◆ **BRIEF**: Copy word for word the lines in the records below, starting at the line with "flex-direction: row ->" and ending at the line with "color: #ec4899 ->". Skip the pictures.

◆ **SOURCE DATA**:
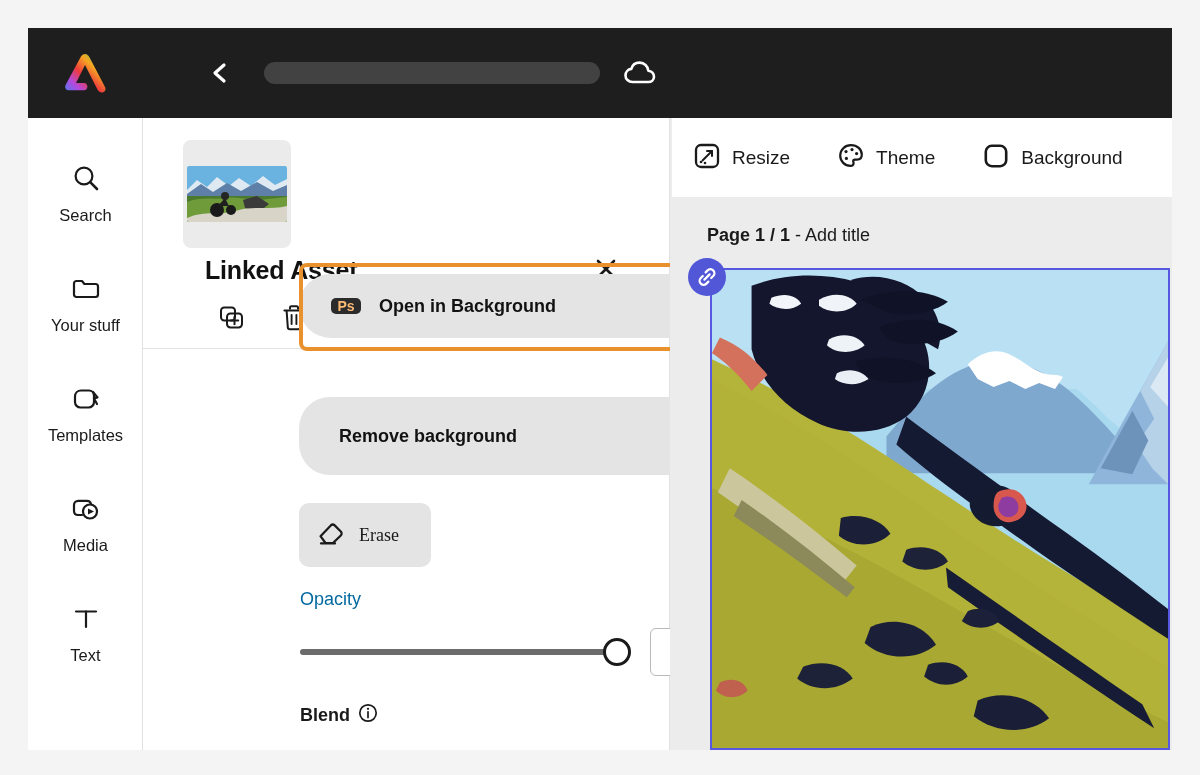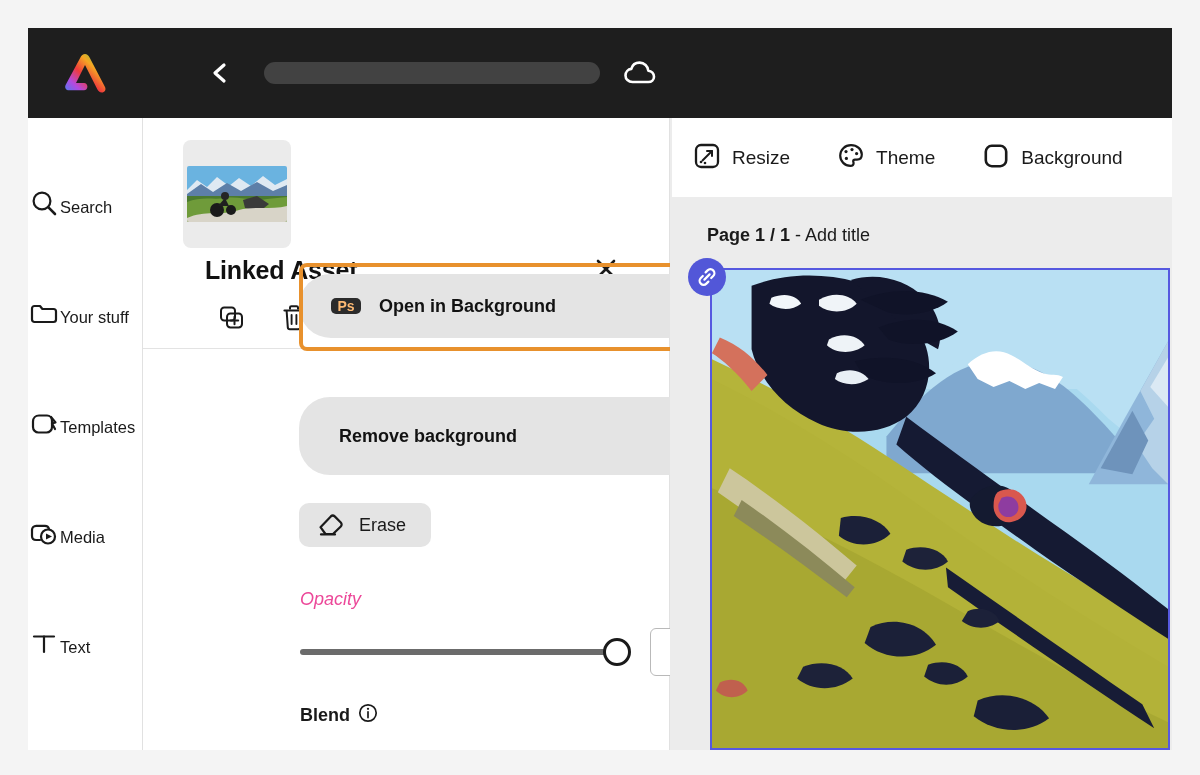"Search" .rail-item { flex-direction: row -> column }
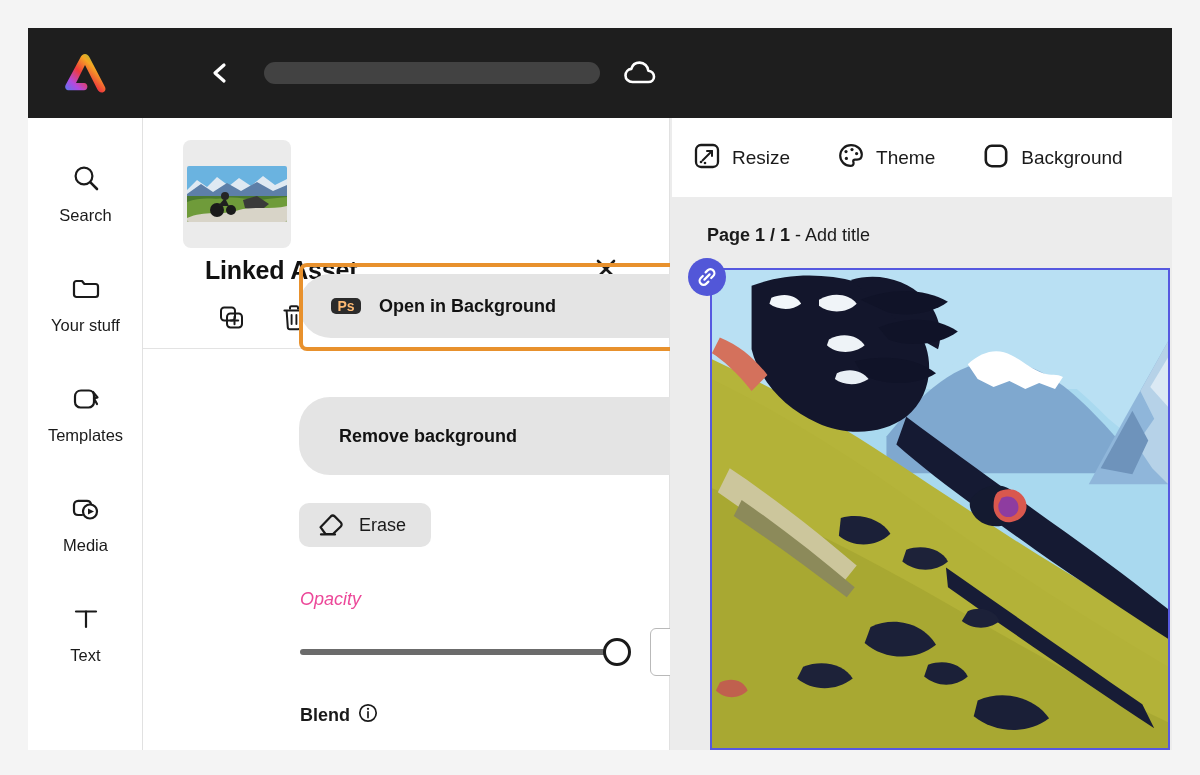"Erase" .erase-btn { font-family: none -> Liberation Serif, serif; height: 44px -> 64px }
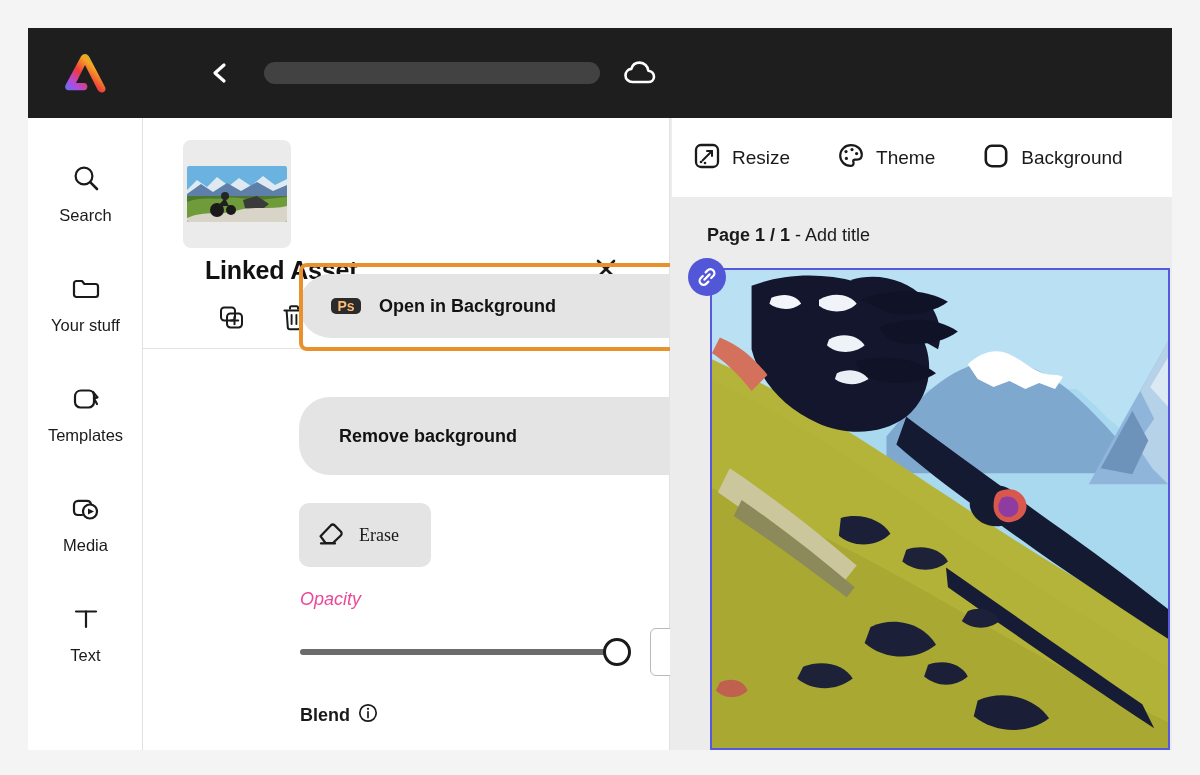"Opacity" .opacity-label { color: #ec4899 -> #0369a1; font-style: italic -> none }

==

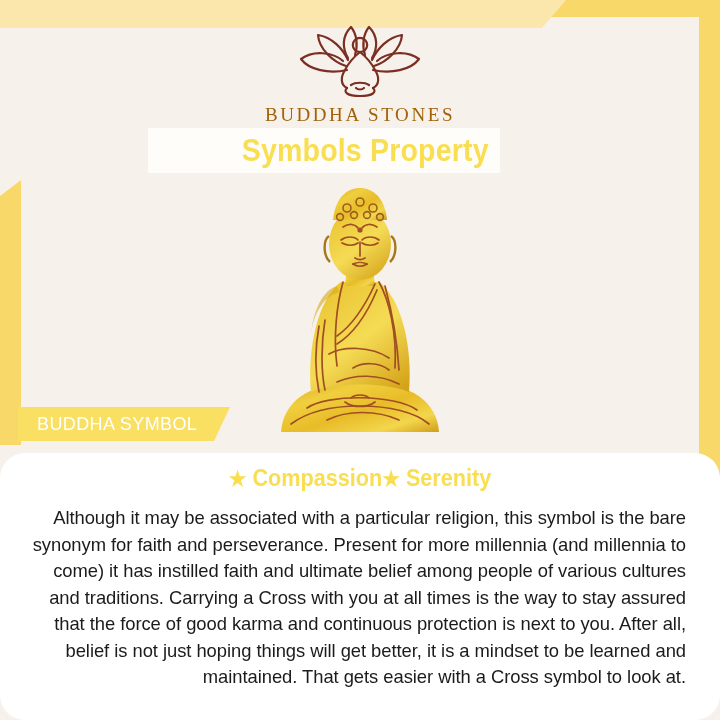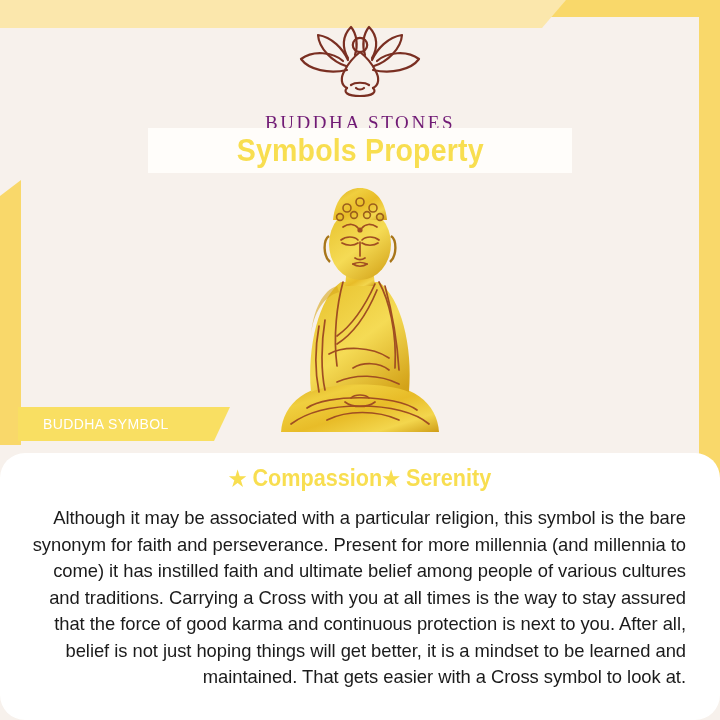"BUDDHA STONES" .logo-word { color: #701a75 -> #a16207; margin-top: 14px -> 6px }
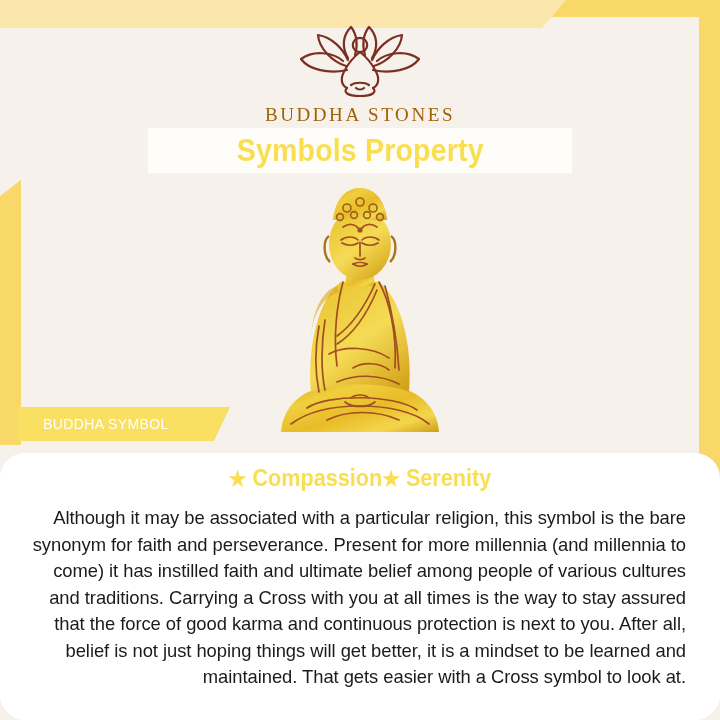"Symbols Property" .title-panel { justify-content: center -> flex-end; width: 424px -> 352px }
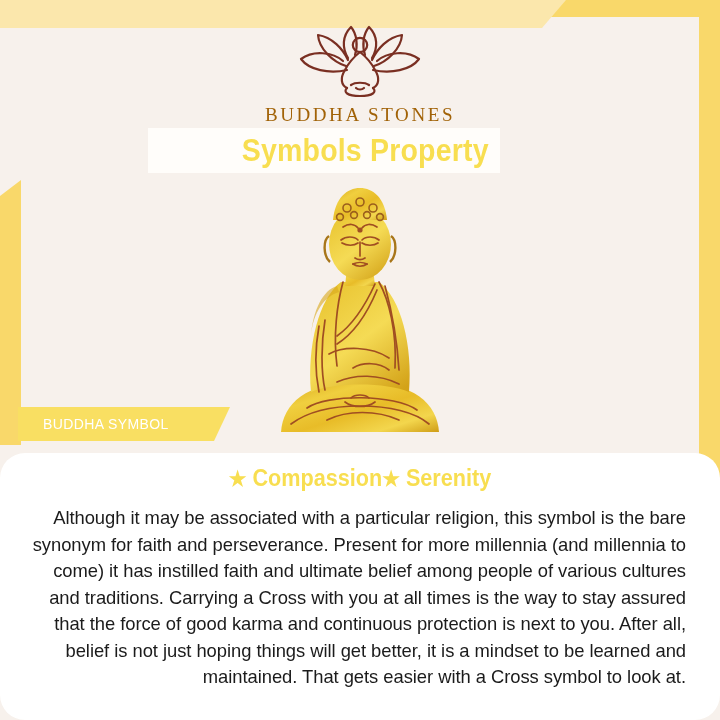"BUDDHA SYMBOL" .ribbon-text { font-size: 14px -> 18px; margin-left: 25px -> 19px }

◆ **SOLUTION TO THIS TASK**:
"Search" .rail-item { flex-direction: row -> column }
"Erase" .erase-btn { font-family: none -> Liberation Serif, serif; height: 44px -> 64px }
"Opacity" .opacity-label { color: #ec4899 -> #0369a1; font-style: italic -> none }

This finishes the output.